[Start of section]

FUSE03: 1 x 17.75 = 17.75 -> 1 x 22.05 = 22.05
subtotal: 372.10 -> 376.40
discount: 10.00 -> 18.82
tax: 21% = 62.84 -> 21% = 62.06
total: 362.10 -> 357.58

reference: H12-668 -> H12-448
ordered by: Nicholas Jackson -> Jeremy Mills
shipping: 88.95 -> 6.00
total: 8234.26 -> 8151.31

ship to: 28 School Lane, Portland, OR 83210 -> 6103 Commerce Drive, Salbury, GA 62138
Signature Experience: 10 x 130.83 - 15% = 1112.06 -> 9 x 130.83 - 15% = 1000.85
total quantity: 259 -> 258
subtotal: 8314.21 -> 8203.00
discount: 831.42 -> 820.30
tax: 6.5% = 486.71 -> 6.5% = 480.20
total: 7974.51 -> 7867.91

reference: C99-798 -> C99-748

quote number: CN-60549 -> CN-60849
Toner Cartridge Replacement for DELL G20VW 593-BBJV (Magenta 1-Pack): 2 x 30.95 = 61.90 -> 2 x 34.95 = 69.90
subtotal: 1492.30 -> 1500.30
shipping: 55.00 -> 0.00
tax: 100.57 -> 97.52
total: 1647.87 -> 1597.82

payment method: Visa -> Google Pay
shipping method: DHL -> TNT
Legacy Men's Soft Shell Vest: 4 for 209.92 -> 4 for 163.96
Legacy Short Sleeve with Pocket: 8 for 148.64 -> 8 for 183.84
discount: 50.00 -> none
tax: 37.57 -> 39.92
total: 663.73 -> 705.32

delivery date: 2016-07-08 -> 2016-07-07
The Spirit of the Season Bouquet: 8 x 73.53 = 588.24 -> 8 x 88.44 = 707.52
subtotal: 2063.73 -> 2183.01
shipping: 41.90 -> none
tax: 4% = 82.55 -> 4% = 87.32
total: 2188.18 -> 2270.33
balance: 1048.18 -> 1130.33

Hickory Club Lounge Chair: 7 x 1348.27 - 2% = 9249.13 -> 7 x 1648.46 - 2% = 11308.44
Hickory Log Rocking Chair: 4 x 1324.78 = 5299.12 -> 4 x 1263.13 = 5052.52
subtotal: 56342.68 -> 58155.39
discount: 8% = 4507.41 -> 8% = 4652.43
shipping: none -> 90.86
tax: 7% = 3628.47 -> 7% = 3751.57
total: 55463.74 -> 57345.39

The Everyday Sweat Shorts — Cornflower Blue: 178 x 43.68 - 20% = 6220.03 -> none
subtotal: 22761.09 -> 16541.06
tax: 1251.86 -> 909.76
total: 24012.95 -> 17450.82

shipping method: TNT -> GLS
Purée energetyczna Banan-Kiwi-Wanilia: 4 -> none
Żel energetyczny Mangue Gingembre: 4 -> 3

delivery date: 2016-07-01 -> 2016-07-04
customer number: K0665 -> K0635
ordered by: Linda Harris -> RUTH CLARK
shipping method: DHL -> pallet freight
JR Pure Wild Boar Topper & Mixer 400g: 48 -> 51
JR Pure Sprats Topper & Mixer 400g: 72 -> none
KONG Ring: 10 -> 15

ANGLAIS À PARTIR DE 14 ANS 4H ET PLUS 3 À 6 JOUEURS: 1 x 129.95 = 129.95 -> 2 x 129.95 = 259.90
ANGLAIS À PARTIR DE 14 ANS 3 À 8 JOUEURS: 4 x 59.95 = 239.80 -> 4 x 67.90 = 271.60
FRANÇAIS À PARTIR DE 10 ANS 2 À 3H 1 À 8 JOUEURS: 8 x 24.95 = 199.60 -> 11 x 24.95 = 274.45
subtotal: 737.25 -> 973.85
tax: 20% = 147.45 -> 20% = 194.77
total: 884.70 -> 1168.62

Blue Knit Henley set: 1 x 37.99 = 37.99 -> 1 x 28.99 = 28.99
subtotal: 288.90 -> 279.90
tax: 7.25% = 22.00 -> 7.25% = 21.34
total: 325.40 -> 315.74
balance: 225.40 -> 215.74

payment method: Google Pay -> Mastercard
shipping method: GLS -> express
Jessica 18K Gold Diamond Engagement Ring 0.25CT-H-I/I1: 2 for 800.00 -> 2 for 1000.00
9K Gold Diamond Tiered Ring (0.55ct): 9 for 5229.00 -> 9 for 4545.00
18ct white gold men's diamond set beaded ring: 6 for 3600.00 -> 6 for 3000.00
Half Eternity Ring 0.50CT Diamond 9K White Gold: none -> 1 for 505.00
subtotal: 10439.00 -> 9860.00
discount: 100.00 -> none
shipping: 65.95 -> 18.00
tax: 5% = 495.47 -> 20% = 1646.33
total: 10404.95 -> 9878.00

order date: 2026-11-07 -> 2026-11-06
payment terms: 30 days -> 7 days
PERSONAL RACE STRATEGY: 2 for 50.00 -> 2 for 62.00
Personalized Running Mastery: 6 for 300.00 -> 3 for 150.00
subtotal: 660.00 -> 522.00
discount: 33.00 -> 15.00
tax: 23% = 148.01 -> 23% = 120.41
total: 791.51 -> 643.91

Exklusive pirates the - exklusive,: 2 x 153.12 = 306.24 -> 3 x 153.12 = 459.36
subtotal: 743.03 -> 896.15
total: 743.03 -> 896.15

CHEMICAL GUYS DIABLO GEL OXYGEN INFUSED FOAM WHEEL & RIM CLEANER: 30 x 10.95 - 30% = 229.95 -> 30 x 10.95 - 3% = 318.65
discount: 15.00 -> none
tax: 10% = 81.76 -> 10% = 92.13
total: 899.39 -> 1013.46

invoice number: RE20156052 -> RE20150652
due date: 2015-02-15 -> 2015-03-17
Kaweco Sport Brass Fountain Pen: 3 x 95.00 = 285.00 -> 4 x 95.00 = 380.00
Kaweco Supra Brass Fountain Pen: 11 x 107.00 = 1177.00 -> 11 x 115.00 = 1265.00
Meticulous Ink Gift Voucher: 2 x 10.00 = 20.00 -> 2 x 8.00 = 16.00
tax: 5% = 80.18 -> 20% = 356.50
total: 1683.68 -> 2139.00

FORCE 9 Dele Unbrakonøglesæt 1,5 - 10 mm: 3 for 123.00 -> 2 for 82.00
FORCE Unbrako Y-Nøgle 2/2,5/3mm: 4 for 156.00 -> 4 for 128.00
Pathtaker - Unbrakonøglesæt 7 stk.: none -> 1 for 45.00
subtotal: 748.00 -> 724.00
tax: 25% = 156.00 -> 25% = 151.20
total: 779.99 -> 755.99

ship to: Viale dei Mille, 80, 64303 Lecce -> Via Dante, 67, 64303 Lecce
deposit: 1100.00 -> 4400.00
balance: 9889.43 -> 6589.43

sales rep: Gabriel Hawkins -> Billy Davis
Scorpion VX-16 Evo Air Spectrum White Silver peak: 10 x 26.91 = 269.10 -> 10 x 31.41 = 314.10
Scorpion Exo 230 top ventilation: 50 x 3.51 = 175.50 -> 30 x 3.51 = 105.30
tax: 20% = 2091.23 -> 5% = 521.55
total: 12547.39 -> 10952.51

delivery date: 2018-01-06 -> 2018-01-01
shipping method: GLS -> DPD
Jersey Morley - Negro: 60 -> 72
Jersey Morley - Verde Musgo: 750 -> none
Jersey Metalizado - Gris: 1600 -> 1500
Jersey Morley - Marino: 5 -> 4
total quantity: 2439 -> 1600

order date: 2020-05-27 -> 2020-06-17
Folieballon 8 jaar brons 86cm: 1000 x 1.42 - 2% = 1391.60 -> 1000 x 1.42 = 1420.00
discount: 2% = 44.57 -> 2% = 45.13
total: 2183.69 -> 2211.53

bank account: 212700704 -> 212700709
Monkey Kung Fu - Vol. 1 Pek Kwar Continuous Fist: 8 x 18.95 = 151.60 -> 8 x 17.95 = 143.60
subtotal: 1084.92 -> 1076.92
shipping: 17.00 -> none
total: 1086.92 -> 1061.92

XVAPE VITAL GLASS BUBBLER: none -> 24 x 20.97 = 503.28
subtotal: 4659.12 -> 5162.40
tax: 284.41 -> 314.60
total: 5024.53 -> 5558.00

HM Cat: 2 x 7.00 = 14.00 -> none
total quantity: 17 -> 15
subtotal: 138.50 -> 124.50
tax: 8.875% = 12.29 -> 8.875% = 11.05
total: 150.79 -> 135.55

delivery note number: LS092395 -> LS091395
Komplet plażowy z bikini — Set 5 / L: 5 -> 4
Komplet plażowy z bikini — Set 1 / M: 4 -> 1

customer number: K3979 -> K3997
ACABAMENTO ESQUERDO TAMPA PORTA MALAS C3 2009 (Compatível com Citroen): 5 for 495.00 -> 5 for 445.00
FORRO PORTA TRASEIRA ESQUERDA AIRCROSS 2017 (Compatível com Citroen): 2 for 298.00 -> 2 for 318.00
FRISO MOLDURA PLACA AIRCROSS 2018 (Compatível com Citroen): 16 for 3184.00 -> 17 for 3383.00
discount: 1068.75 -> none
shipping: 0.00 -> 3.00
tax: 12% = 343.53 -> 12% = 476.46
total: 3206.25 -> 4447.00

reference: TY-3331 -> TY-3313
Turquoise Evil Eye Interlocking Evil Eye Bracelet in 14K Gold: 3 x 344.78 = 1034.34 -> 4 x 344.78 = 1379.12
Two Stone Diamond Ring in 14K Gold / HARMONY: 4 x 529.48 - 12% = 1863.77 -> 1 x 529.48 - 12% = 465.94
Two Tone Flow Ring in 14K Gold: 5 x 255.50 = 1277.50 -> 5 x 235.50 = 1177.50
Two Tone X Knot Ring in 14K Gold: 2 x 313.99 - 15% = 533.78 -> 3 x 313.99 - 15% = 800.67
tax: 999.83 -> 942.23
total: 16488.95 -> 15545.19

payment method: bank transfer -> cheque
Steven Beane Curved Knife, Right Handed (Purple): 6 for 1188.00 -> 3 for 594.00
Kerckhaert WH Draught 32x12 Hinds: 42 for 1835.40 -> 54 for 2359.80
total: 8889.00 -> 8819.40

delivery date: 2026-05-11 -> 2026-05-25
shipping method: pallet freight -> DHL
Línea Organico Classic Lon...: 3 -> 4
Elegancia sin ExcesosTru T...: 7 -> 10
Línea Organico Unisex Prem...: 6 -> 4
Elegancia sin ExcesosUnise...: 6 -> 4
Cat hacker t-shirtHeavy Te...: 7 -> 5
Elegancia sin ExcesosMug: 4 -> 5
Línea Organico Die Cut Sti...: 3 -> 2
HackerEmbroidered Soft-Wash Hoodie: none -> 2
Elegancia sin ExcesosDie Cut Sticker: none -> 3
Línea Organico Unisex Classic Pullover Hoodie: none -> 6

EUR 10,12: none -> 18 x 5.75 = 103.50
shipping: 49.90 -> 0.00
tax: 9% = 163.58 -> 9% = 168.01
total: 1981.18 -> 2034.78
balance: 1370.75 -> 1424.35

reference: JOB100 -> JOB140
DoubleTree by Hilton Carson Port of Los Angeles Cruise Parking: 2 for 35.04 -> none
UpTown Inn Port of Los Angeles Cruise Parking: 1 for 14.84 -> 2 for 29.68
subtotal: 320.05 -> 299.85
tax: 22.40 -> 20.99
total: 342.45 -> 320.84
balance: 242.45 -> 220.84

[End of section]

• Work instructions: Copy range, inclusive: the line holding "delivery date: 2016-07-01 -> 2016-07-04" to the line holding "order date: 2026-11-07 -> 2026-11-06". Reproduce exactly those lines of the records above and no others.

• Written response:
delivery date: 2016-07-01 -> 2016-07-04
customer number: K0665 -> K0635
ordered by: Linda Harris -> RUTH CLARK
shipping method: DHL -> pallet freight
JR Pure Wild Boar Topper & Mixer 400g: 48 -> 51
JR Pure Sprats Topper & Mixer 400g: 72 -> none
KONG Ring: 10 -> 15

ANGLAIS À PARTIR DE 14 ANS 4H ET PLUS 3 À 6 JOUEURS: 1 x 129.95 = 129.95 -> 2 x 129.95 = 259.90
ANGLAIS À PARTIR DE 14 ANS 3 À 8 JOUEURS: 4 x 59.95 = 239.80 -> 4 x 67.90 = 271.60
FRANÇAIS À PARTIR DE 10 ANS 2 À 3H 1 À 8 JOUEURS: 8 x 24.95 = 199.60 -> 11 x 24.95 = 274.45
subtotal: 737.25 -> 973.85
tax: 20% = 147.45 -> 20% = 194.77
total: 884.70 -> 1168.62

Blue Knit Henley set: 1 x 37.99 = 37.99 -> 1 x 28.99 = 28.99
subtotal: 288.90 -> 279.90
tax: 7.25% = 22.00 -> 7.25% = 21.34
total: 325.40 -> 315.74
balance: 225.40 -> 215.74

payment method: Google Pay -> Mastercard
shipping method: GLS -> express
Jessica 18K Gold Diamond Engagement Ring 0.25CT-H-I/I1: 2 for 800.00 -> 2 for 1000.00
9K Gold Diamond Tiered Ring (0.55ct): 9 for 5229.00 -> 9 for 4545.00
18ct white gold men's diamond set beaded ring: 6 for 3600.00 -> 6 for 3000.00
Half Eternity Ring 0.50CT Diamond 9K White Gold: none -> 1 for 505.00
subtotal: 10439.00 -> 9860.00
discount: 100.00 -> none
shipping: 65.95 -> 18.00
tax: 5% = 495.47 -> 20% = 1646.33
total: 10404.95 -> 9878.00

order date: 2026-11-07 -> 2026-11-06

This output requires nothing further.